SMETS1 and SMETS2 assets have a 15-year life, so the earlier an enduring technology can be made available in the ecosystem, the lower the amount of scrappage and the longer the economic life of assets.”
This could mean that all SMETS2 meters currently installed will require a replacement communications hub before the end of their natural life. The same holds for any that are installed going forwards, before an “enduring technology” is available. SMETS1 meters that were installed since 2016 will be also be affected. Impacted households and businesses will see their hardware costs for the Programme increased and overall benefits reduced. If obsolescence occurs earlier – in 2025 for instance, then the affected population grows significantly, as does the loss of benefits.
Up until now, DCC have not recognised this as a risk, stating that their contract with Telefonica, Communications Service Provider (CSP) for the Central & South regions, affords protection until 2033. Perhaps for this reason, BEIS did not acknowledge it in their latest Cost Benefit Analysis for the Roll-out (September 2019).
We previously calculated and highlighted to BEIS that the “scrappage” from this exact issue could cost the Programme up to £2.2bn, which would erode the cost-benefit ratio significantly.
Moreover, an ongoing “Holistic Problem” reported by the DCC suggests that 1,700 meters are dropping off their Home Area Network (HAN) a day, with 75% failing to reconnect. At this point the meters are effectively dumb, with suppliers unable to connect remotely and consumers billed on estimates. If this issue pervades, then by the end of roll-out up to 3.75 million homes could be affected, equating to potentially 7.5 million early meter replacements and £1.13bn of additional cost. 
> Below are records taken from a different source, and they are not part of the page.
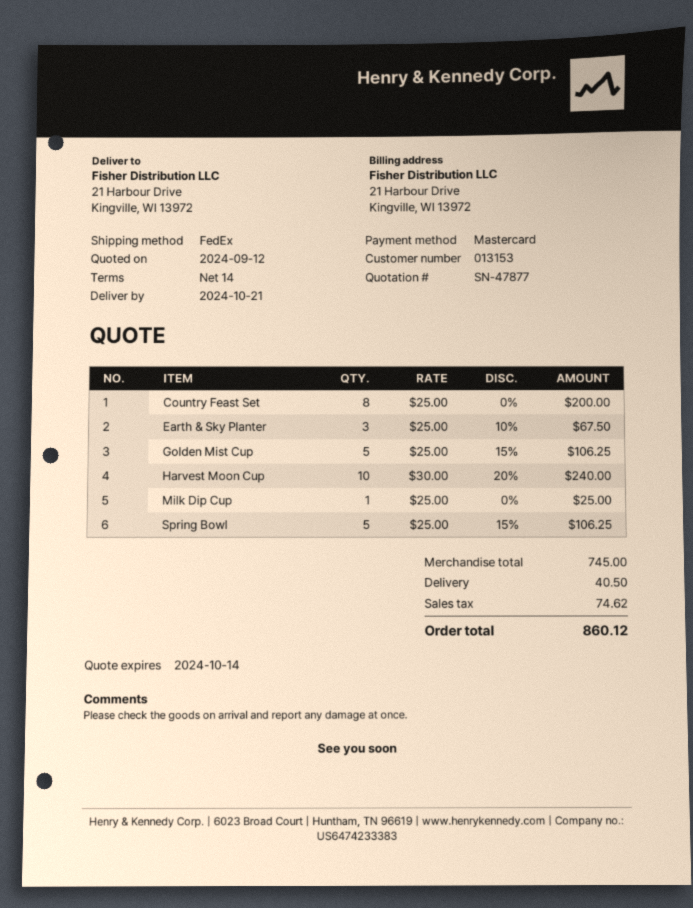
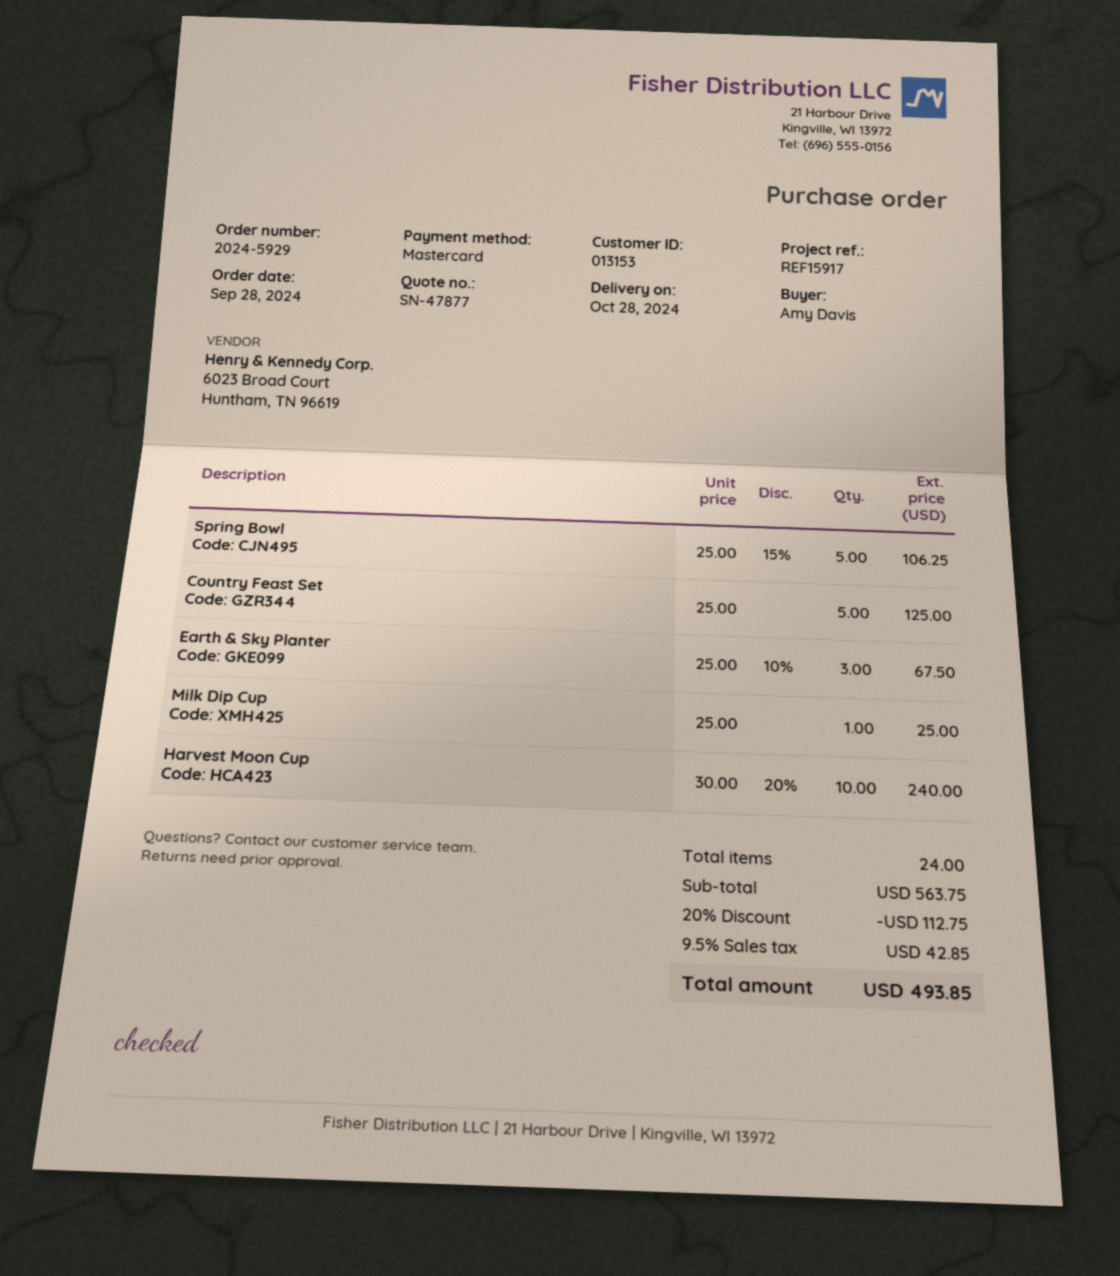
delivery date: 2024-10-21 -> 2024-10-28
Country Feast Set: 8 x 25.00 = 200.00 -> 5 x 25.00 = 125.00
Golden Mist Cup: 5 x 25.00 - 15% = 106.25 -> none
subtotal: 745.00 -> 563.75
discount: none -> 20% = 112.75
shipping: 40.50 -> none
tax: 74.62 -> 42.85
total: 860.12 -> 493.85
This is just one example of countless “DCC Incidents” that are reported to industry daily. Fixing these problems will be expensive, something that the business case is already extremely sensitive to. Add to all the above, additional development costs for the DCC to support Market-Wide HH Settlement, EV Charging and Faster Switching (to name a few) and it becomes clear that overall costs are completely out of control.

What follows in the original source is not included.